I removed his hand from a power-saw blade. “Our policy is to apprehend and incarcerate criminals,” I said.

“With no further intent?” He flipped the switch on my table saw and smiled when the blade started to spin.

I rushed over and stopped it. “Intent?” I said as I led him away from the equipment.

“Sure,” he said. “Are you hoping to dissuade them from making further bad decisions?”

“Yes,” I said. “We lock them up so they can reflect on their shortcomings.”

“Unless you decide, I understand, to take their lives.”

“Why are you asking me all this?”

“Just trying to make sense of it.” He picked up a marking knife and began to carve his initials on one of my panels.

“Stop that,” I said, grabbing the knife from his hand just as he started on the “W,”

“So what do you hope to achieve by all this incarceration of criminals?” he asked.

“Achieve?” I said. “We hope to achieve their separation from the social fabric of society.”

“Ah,” he said. “So how is it working?”

That stopped me. “Not too well, I’m afraid.”

He was writing in his notebook now. “So incarceration doesn’t cure their anti-social behavior?”

“I’m afraid not,” I said.

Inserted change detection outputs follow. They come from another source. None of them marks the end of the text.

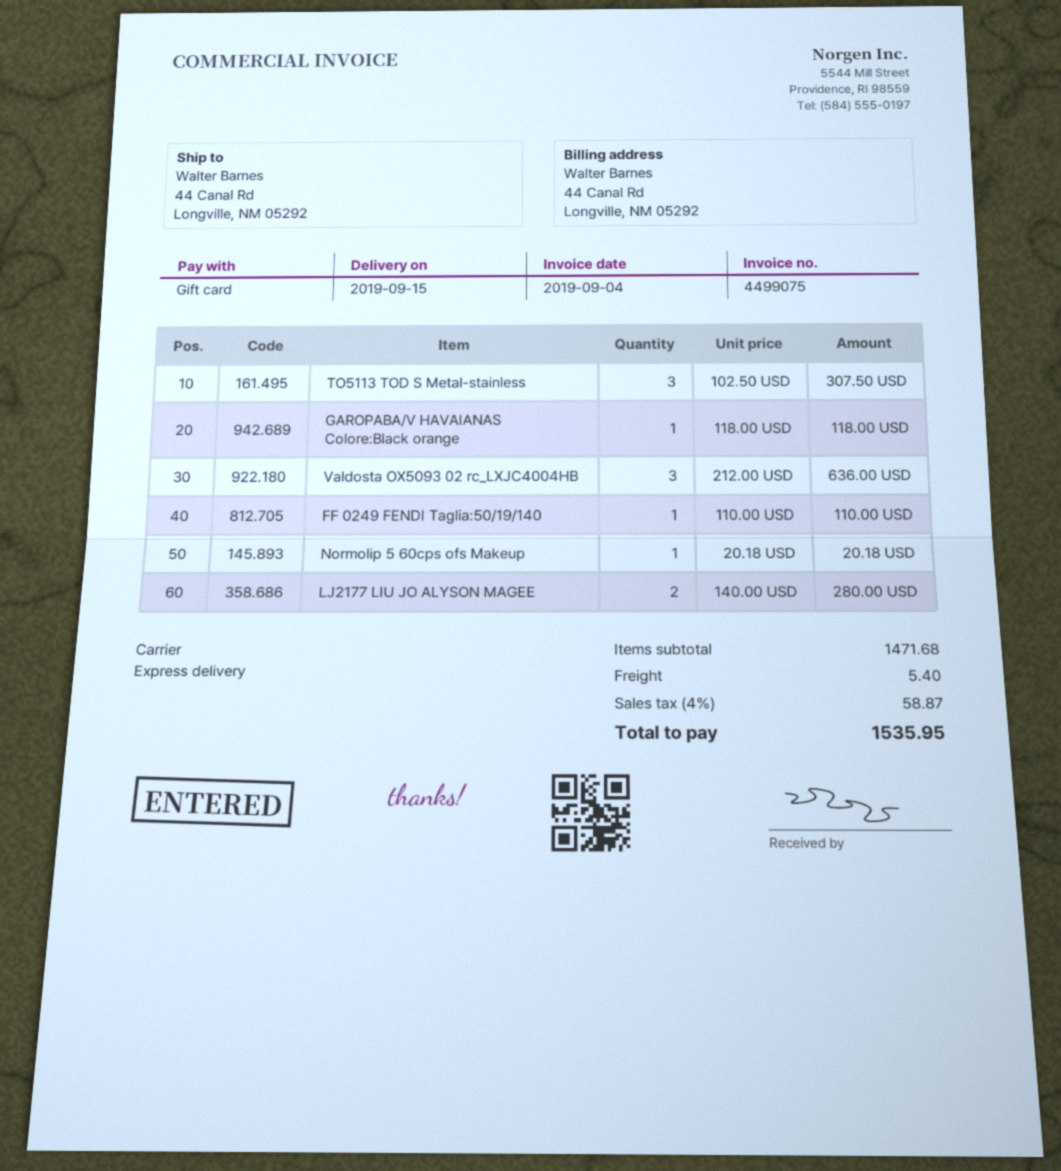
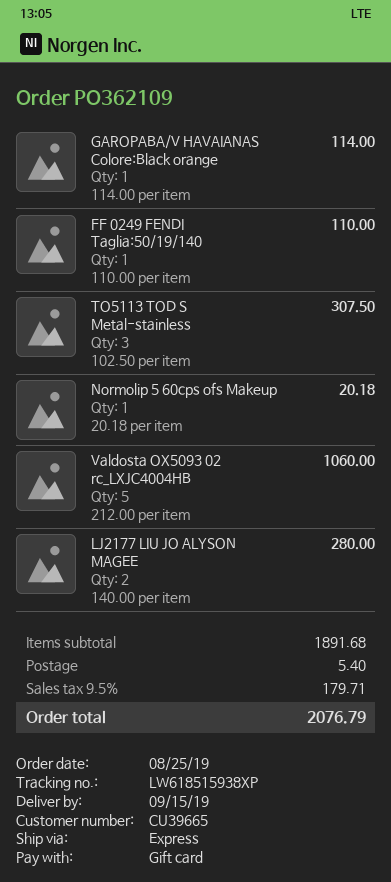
GAROPABA/V HAVAIANAS Colore:Black orange: 1 x 118.00 = 118.00 -> 1 x 114.00 = 114.00
Valdosta OX5093 02 rc_LXJC4004HB: 3 x 212.00 = 636.00 -> 5 x 212.00 = 1060.00
subtotal: 1471.68 -> 1891.68
tax: 4% = 58.87 -> 9.5% = 179.71
total: 1535.95 -> 2076.79

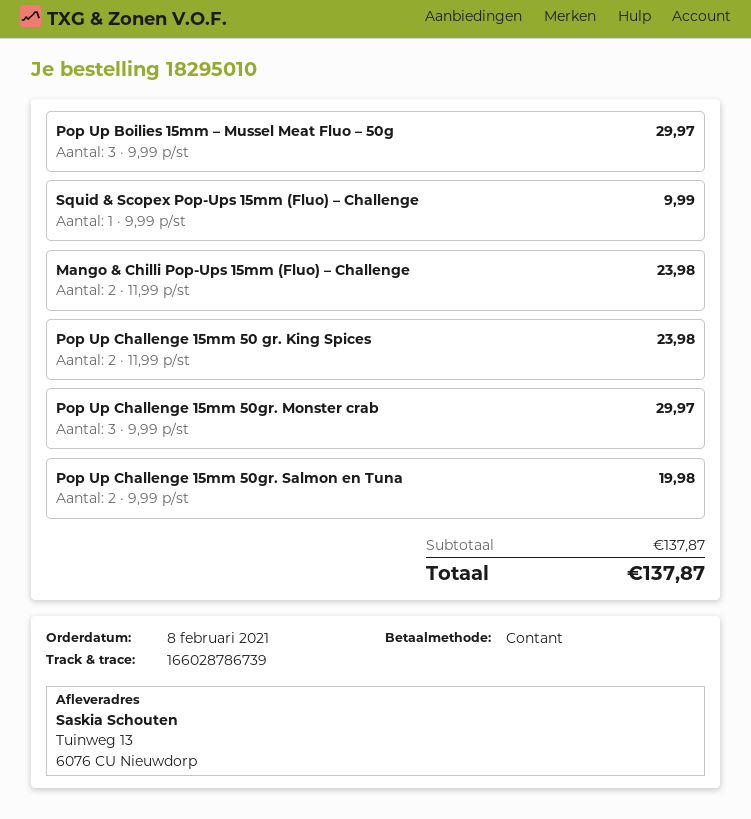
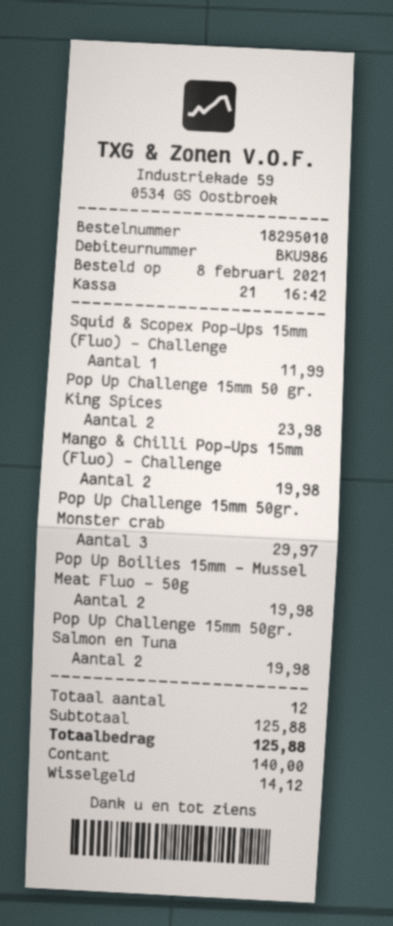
Pop Up Boilies 15mm – Mussel Meat Fluo – 50g: 3 for 29.97 -> 2 for 19.98
Squid & Scopex Pop-Ups 15mm (Fluo) – Challenge: 1 for 9.99 -> 1 for 11.99
Mango & Chilli Pop-Ups 15mm (Fluo) – Challenge: 2 for 23.98 -> 2 for 19.98
subtotal: 137.87 -> 125.88
total: 137.87 -> 125.88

He jotted some notes. I couldn’t resist adding, “Indications are it makes them worse.”

“Strange,” he said, walking over to examine an antique “Shaker” table I had been repairing. He seemed entranced by the simple form and balance of the piece. He smiled and then spoke. “How does a species capable of such beauty accommodate such muddled thought processes?”

Sunday, October 30, 2011

65. Observations

Hello all. This is C.W. the Falloonian Heartbeat himself. Big Dope stayed up late working on one of his guitars and sleeps yet. So I snuck in and fired up his computer. He is having what you call a “birthday” this week so I will surprise him by producing this week’s piece. After all, it can’t be difficult, if he does it, right?

This will be like firing upon aquatic creatures in a cylindrical container of hydrogen-hydroxide, as you say.

In Falloonia, we call it “labsinacra++seck” which roughly translates to “seducing a prostitute,” or … relying on absurdly simple stratagems. Like influencing one of your politicians with campaign money.

That was a joke. See, I’m funnier than he as well.

Let’s move on to the matter at the appendage of digits on the forelimb. I have collected a few random observations on the modern condition of your culture. To wit:

I read recently where one of your political aspirants announced, rather gravely I might add, “the government cannot produce a job.” Now, I ask you … is this not going to come as a hell of a shock to the CEO of the Halliburton Corporation? Just sayin’ you know. See, I’m working on your culture-speak.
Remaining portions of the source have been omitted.